(Edit difference data)
* * * * * * *

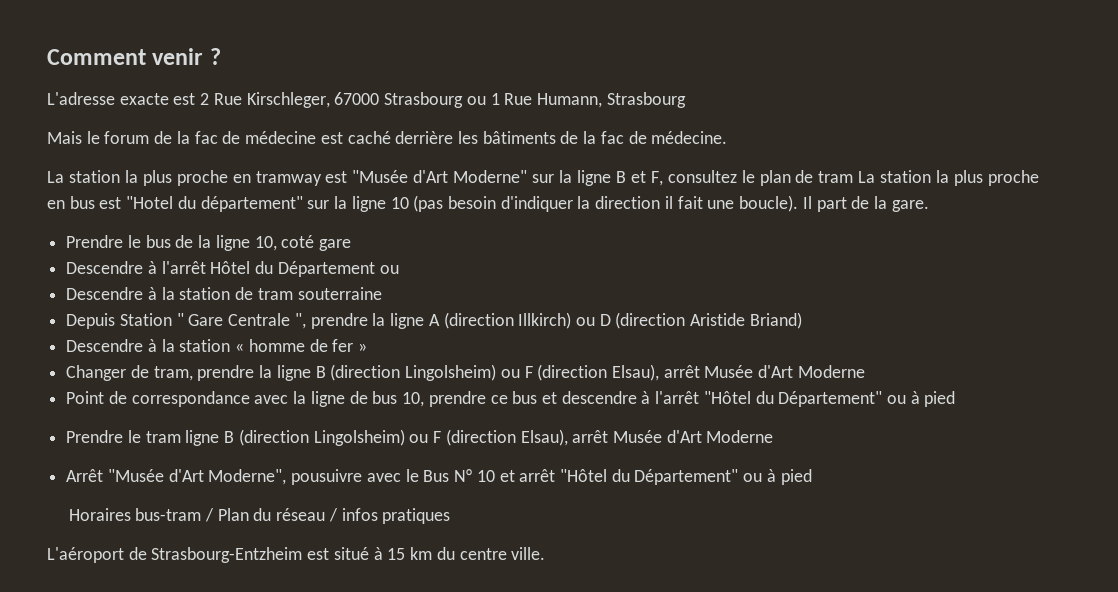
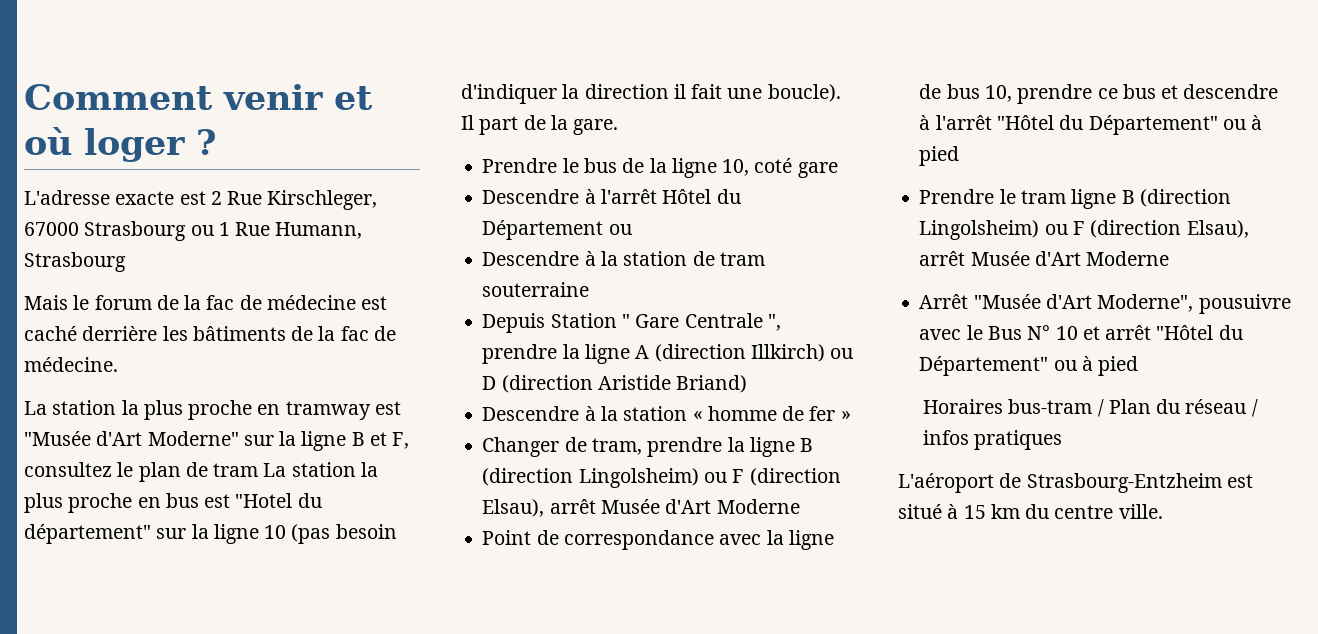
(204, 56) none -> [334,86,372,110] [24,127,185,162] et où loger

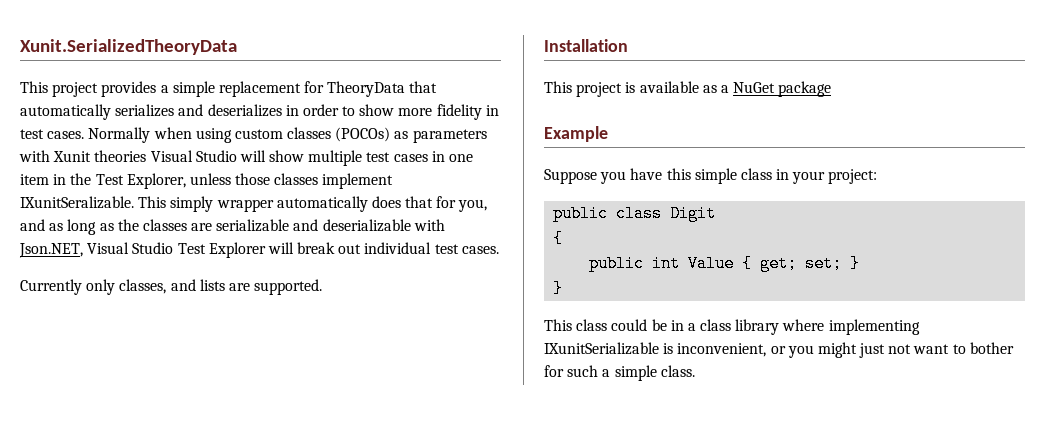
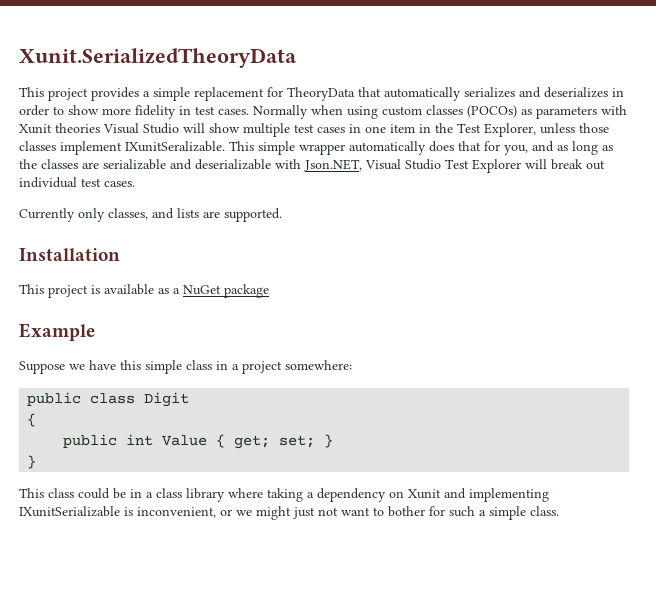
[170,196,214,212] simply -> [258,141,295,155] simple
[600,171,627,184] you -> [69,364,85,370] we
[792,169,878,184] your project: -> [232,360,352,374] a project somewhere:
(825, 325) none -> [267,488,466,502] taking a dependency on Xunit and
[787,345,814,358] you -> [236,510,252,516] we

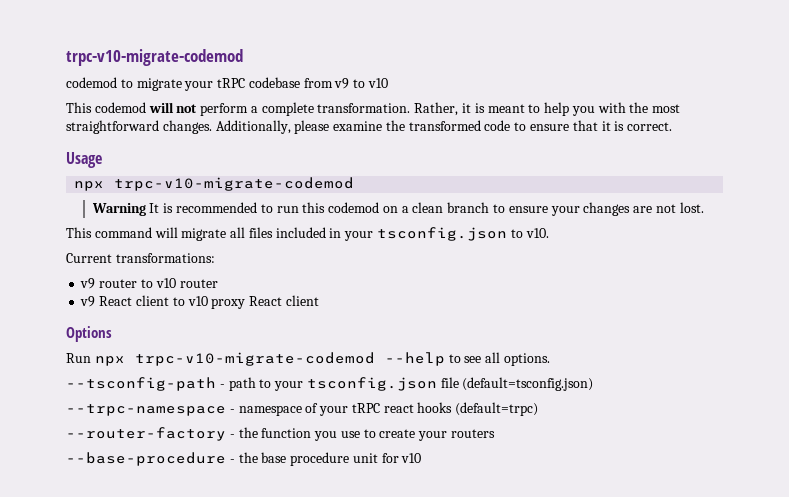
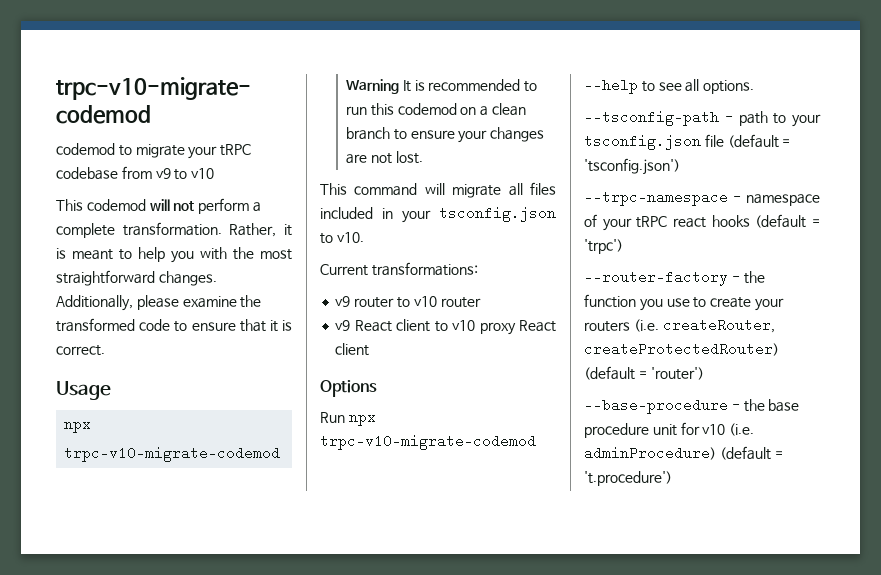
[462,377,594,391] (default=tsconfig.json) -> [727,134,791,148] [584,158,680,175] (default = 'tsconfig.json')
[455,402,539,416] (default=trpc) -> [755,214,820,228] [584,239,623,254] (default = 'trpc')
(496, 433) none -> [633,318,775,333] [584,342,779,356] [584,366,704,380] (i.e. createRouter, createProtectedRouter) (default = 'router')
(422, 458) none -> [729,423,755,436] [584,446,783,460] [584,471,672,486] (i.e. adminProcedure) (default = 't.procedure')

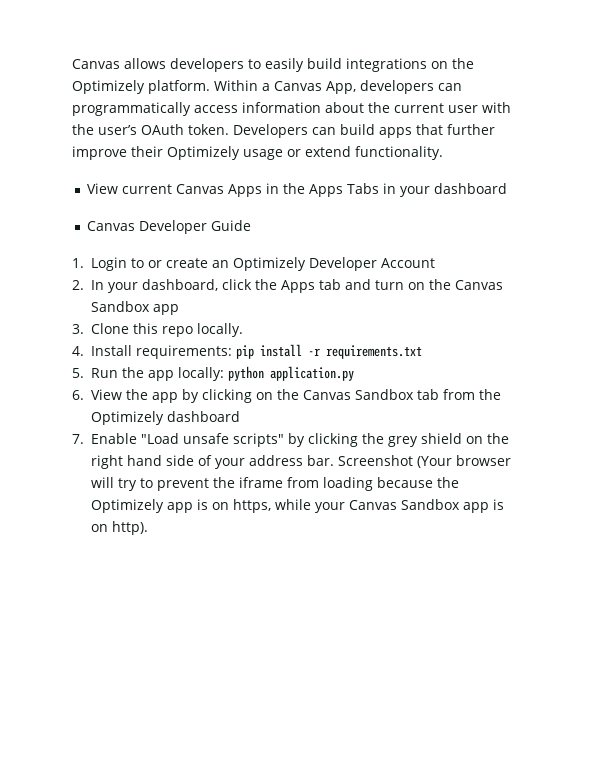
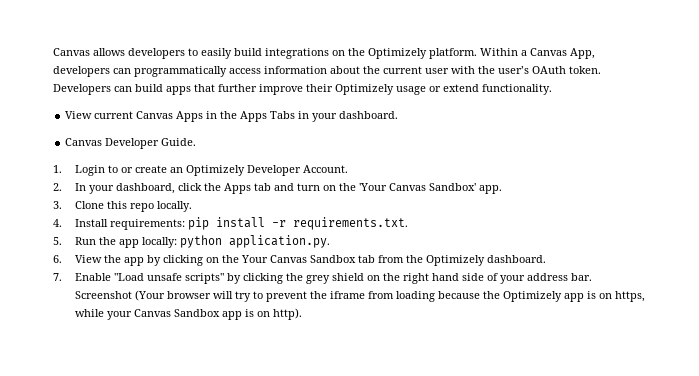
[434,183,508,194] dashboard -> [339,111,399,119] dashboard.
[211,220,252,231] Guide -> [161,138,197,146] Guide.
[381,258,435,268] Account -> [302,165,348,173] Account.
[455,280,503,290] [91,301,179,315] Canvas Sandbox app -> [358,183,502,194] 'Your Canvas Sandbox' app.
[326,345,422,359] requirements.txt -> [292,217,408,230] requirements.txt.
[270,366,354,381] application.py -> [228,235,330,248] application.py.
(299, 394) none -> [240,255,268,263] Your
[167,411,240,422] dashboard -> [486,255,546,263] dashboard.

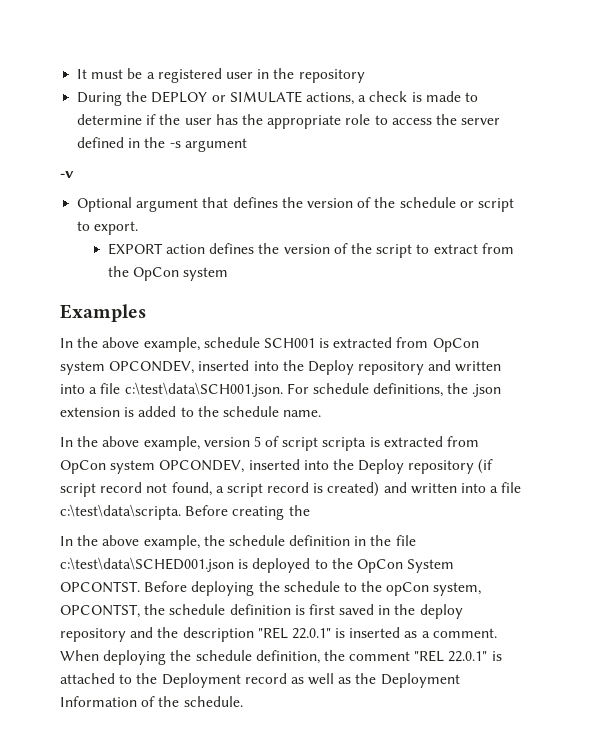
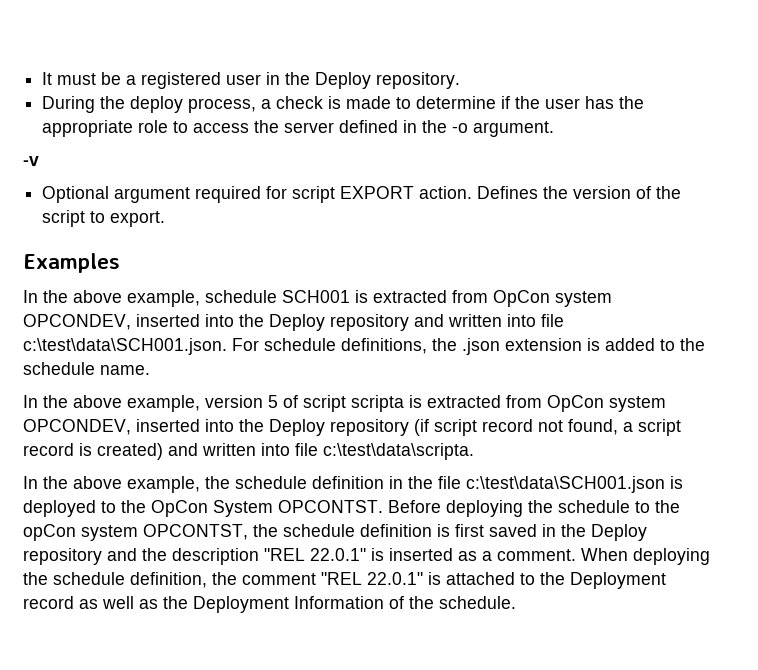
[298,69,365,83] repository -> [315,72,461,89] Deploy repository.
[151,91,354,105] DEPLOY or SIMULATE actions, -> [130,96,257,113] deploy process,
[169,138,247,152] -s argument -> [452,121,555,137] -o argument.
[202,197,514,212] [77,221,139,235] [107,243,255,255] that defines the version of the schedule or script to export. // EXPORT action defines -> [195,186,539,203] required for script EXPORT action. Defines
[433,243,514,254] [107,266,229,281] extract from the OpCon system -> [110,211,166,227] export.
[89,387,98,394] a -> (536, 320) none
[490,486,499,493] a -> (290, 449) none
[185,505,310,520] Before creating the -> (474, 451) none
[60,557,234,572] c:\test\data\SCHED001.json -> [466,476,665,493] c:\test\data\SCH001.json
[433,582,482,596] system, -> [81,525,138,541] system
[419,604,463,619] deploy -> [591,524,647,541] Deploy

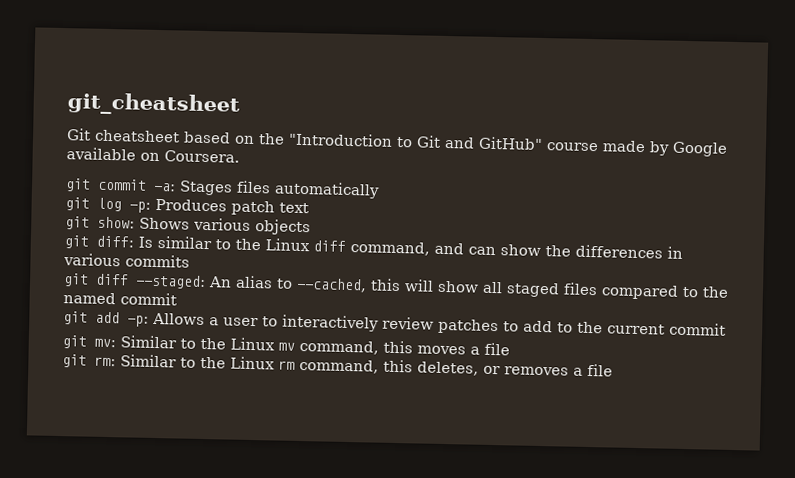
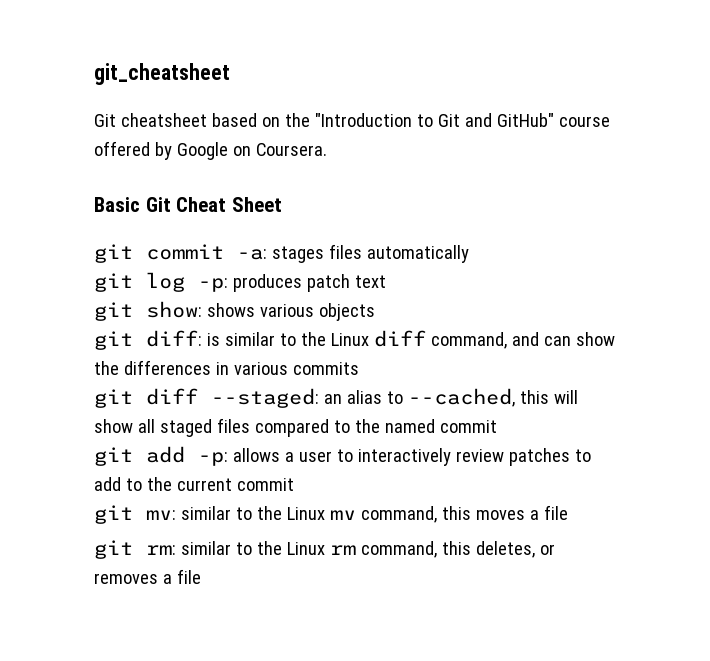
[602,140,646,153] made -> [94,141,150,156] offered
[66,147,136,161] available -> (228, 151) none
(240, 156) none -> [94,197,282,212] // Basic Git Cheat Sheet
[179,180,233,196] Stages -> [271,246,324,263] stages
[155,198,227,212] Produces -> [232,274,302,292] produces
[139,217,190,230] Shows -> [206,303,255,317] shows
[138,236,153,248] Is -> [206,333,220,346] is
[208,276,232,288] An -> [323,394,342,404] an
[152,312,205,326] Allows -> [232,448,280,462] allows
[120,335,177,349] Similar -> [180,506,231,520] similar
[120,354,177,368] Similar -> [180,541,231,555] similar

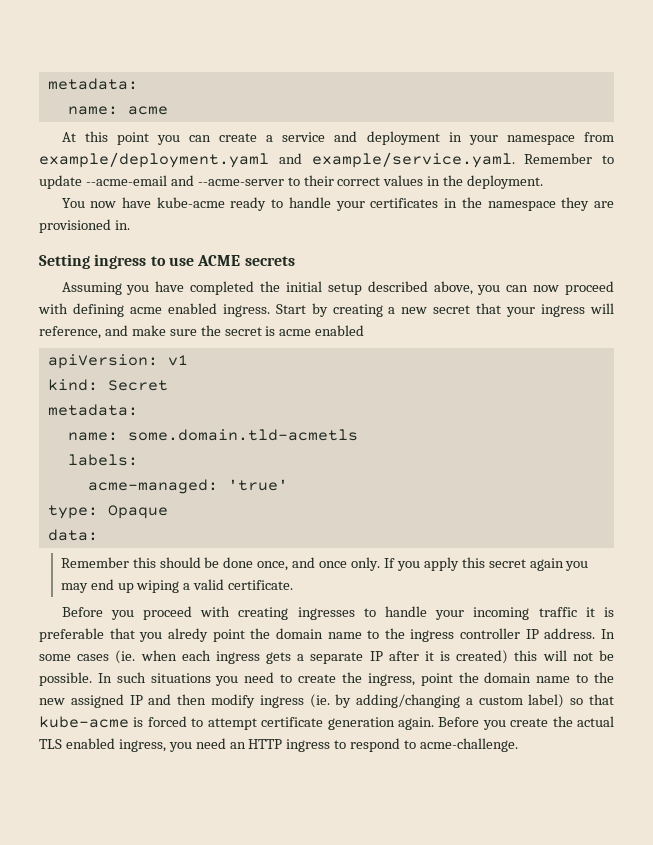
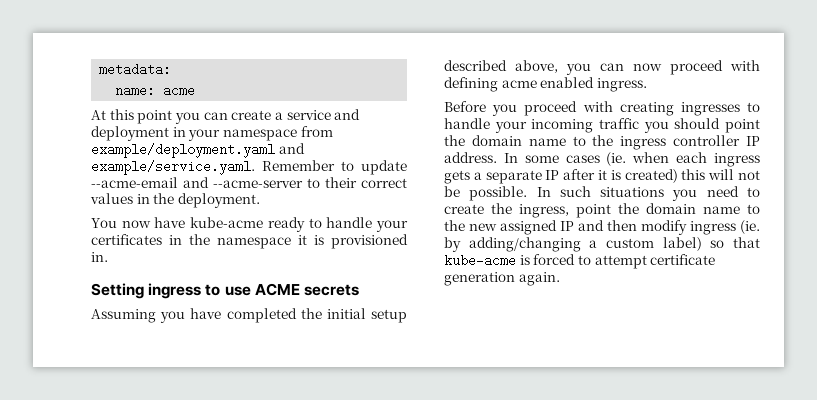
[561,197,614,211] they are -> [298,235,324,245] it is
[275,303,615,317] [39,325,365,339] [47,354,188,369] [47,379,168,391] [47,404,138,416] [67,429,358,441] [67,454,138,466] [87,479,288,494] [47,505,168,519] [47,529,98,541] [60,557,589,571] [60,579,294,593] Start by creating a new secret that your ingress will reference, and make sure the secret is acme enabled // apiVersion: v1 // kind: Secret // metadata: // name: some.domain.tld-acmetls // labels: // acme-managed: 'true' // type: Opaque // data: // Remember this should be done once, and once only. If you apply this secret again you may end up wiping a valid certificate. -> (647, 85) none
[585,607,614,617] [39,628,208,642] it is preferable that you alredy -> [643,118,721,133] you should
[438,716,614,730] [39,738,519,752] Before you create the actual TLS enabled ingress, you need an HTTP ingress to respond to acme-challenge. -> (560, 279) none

* * * * * * *

Goal of the exercise –
In the data above, each line holding "Before" is to be found and copied.

Solution for this exercise –
[185,505,310,520] Before creating the -> (474, 451) none
[438,716,614,730] [39,738,519,752] Before you create the actual TLS enabled ingress, you need an HTTP ingress to respond to acme-challenge. -> (560, 279) none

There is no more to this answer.